Evidence about whether Electric and Magnetic Fields (EMFs)contribute to leukemia in children is contradictory, with some studies finding an effect and others not finding an effect.  However, there are many ways to measure these fields (24), and the various approaches do not correlate in all cases (25).    Some of the contradictory results could be due to differences in methods of measuring the EMFs.  Also, as is true with other possible causes, there may be a specific time period when children are most susceptible, studies do not necessarily identify the relevant time period.

  • More positive results are found when EMFs are measured according to “wire codes,” which are classifications based on how wiring is configured (26) than when EMFs are measured directly (27).
  • Several studies have found that exposure to EMFs increases risk of leukemia for children (28). One study found that children living near high voltage power installations were more likely to be found to have leukemia than other children.  However, other studies have failed to find any link.
  • A 1995 review of several studies reported a link between EMF exposure and increased leukemia that cannot be readily explained by errors in the studies.
  • One recent study found that risk of leukemia was elevated when exposure to EMFs was consistent over the term of the pregnancy and in cases where the design of the water system in the home led to “ground currents” from connections between plumbing pipes and the grounding for the electricity.
  • A large study in Britain found no association between exposure to EMFs and leukemia in 3,838 children. A study in Los Angeles that looked at combined measures of EMF found increased risk of leukemia to be associated with increased EMF exposure.
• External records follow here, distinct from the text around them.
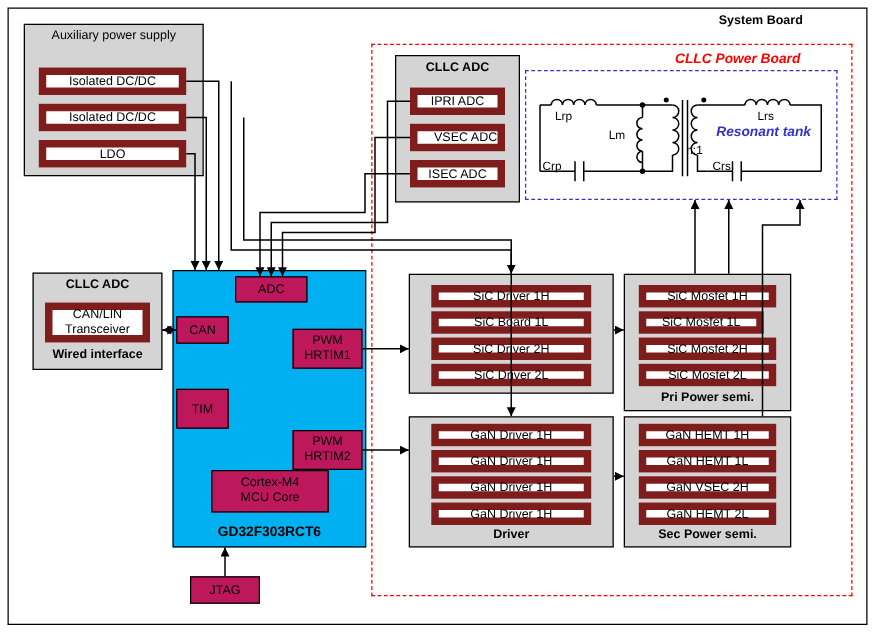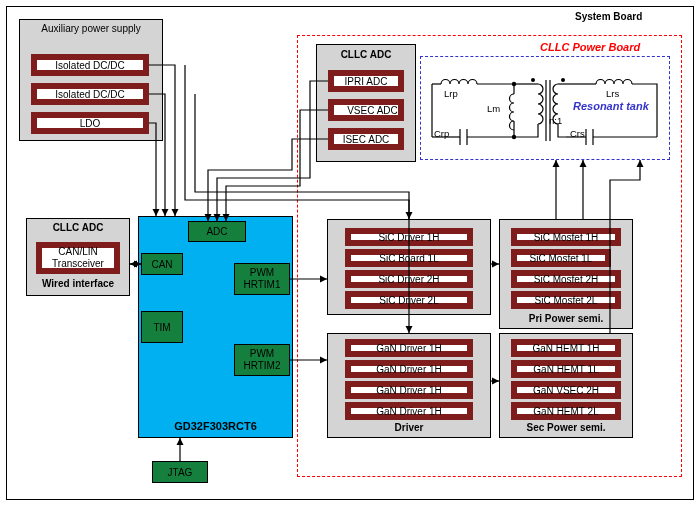--- a/index.html
+++ b/index.html
@@ -17,7 +17,7 @@
 
   .grayblock{background:#d4d4d4;border:1px solid #000;}
   .whitebox{background:#ffffff;border:6px solid #7f1d1d;display:flex;align-items:center;justify-content:center;font-size:10px;color:#000;text-align:center;}
-  .bluebox{background:#15803d;border:1px solid #000;display:flex;align-items:center;justify-content:center;font-size:10px;color:#000;text-align:center;}
+  .bluebox{background:#be185d;border:1px solid #000;display:flex;align-items:center;justify-content:center;font-size:10px;color:#000;text-align:center;}
   .gtitle{font-size:10px;color:#000;text-align:center;}
   .gtitle.b{font-weight:bold;}
 

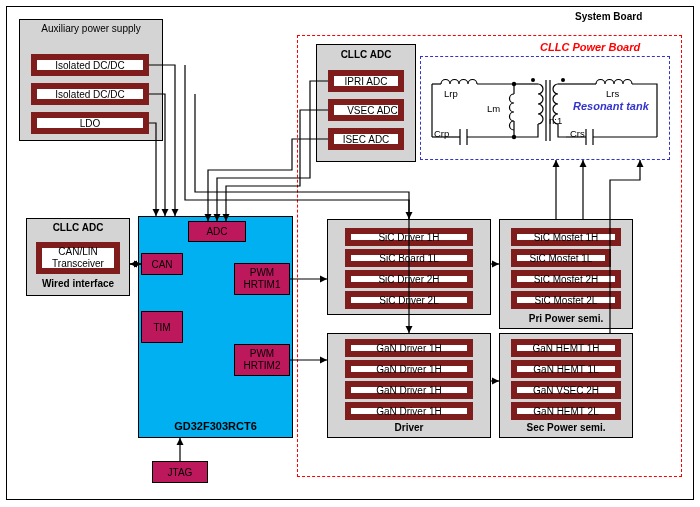--- a/index.html
+++ b/index.html
@@ -84,6 +84,10 @@
   <div class="abs bluebox" style="left:234px;top:344px;width:56px;height:32px;flex-direction:column;line-height:12px;">
     <span>PWM</span>
     <span>HRTIM2</span>
+  </div>
+  <div class="abs bluebox" style="left:169px;top:376px;width:94px;height:34px;flex-direction:column;line-height:12px;">
+    <span>Cortex-M4</span>
+    <span>MCU Core</span>
   </div>
   <div class="abs mcu-name" style="left:138px;top:420px;width:155px;">GD32F303RCT6</div>
 

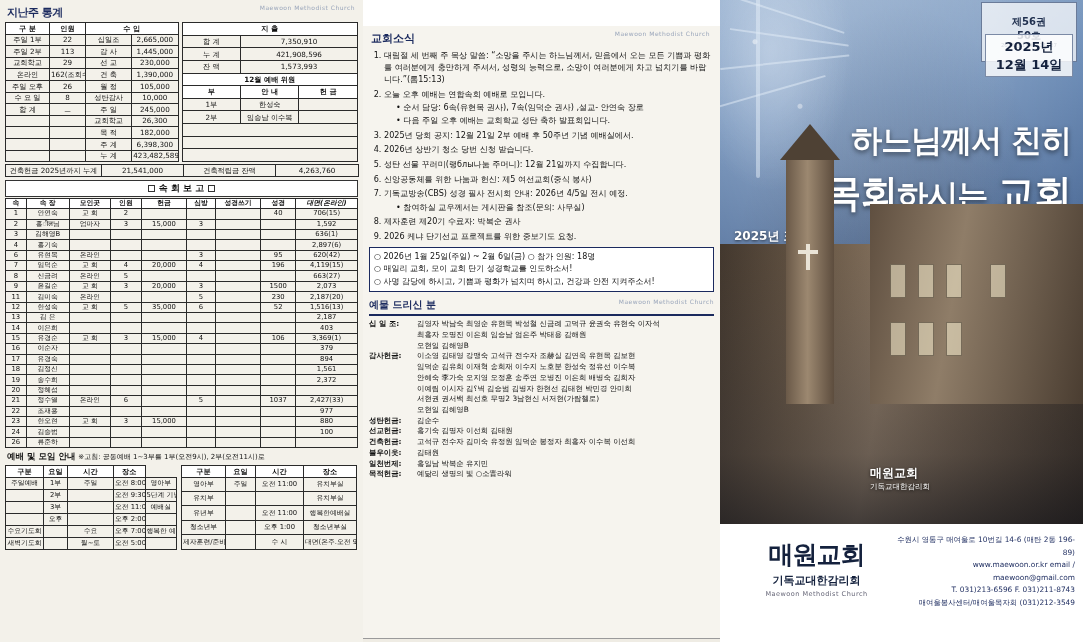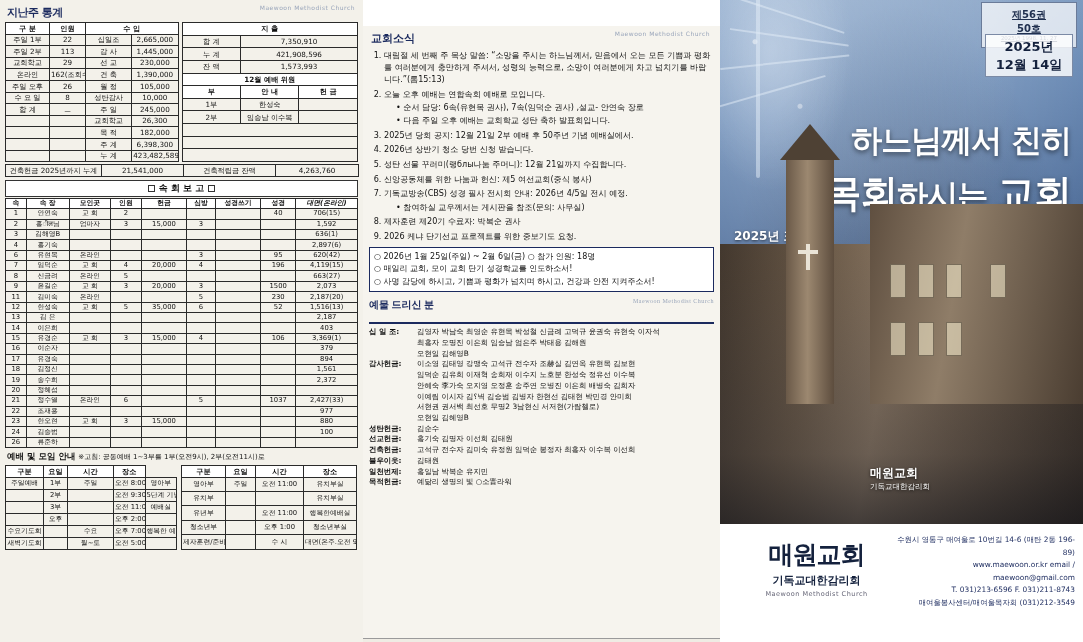--- a/index.html
+++ b/index.html
@@ -125,7 +125,7 @@
     position:absolute; right:6px; top:2px; width:96px; text-align:center;
     font-size:7px; color:#20304f; line-height:1.35;
   }
-  .badge-box { border:1px solid #6a7b99; background:rgba(255,255,255,0.72); padding:5px 2px;text-decoration:underline; }
+  .badge-box { border:1px solid #6a7b99; background:rgba(255,255,255,0.72); padding:12px 2px; }
   .date-box {
     position:absolute; right:10px; top:34px; width:88px;
     background:rgba(255,255,255,0.82); border:1px solid #7b8aa5;

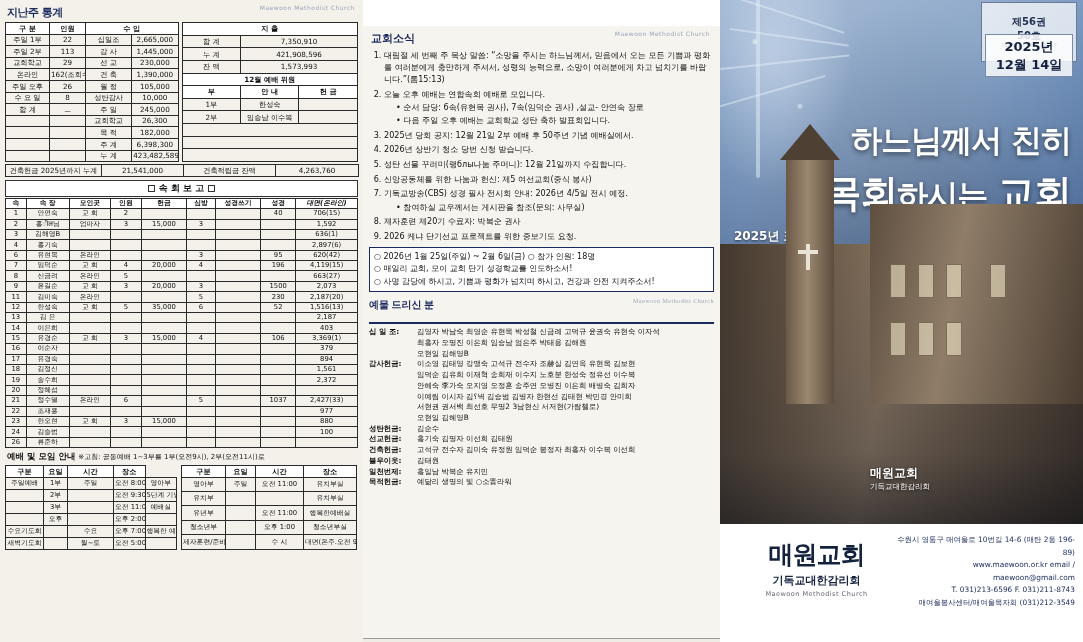--- a/index.html
+++ b/index.html
@@ -84,7 +84,7 @@
 
   .mid-sec-title {
     margin-top:6px; font-size:10px; font-weight:bold; color:#1b2a5e;
-    border-bottom:2px solid #1b2a5e; padding-bottom:10px;font-family:Liberation Serif, serif;
+    border-bottom:2px solid #1b2a5e; padding-bottom:2px;
   }
   .offer { font-size:7.4px; line-height:1.45; color:#111; margin-top:3px; }
   .offer .row { display:flex; }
  • A first study of exposures of parents to EMFs at work before their children were born found that fathers with high exposures were more likely to have children who got leukemia. This study had several good design elements that avoided problems with recall of exposures by parents.


Radon is a naturally occurring radioactive gas that gets into homes from materials underneath houses, such as soil or rocks, or from water piped into the houses.  Two studies have investigated whether radon exposure is related to ALL but have not found any relationship.  Both of these studies were limited in the conclusions that they could draw because participation rates were low.  One earlier study reported an association between levels of radon in geographic areas and increased risk of childhood leukemia.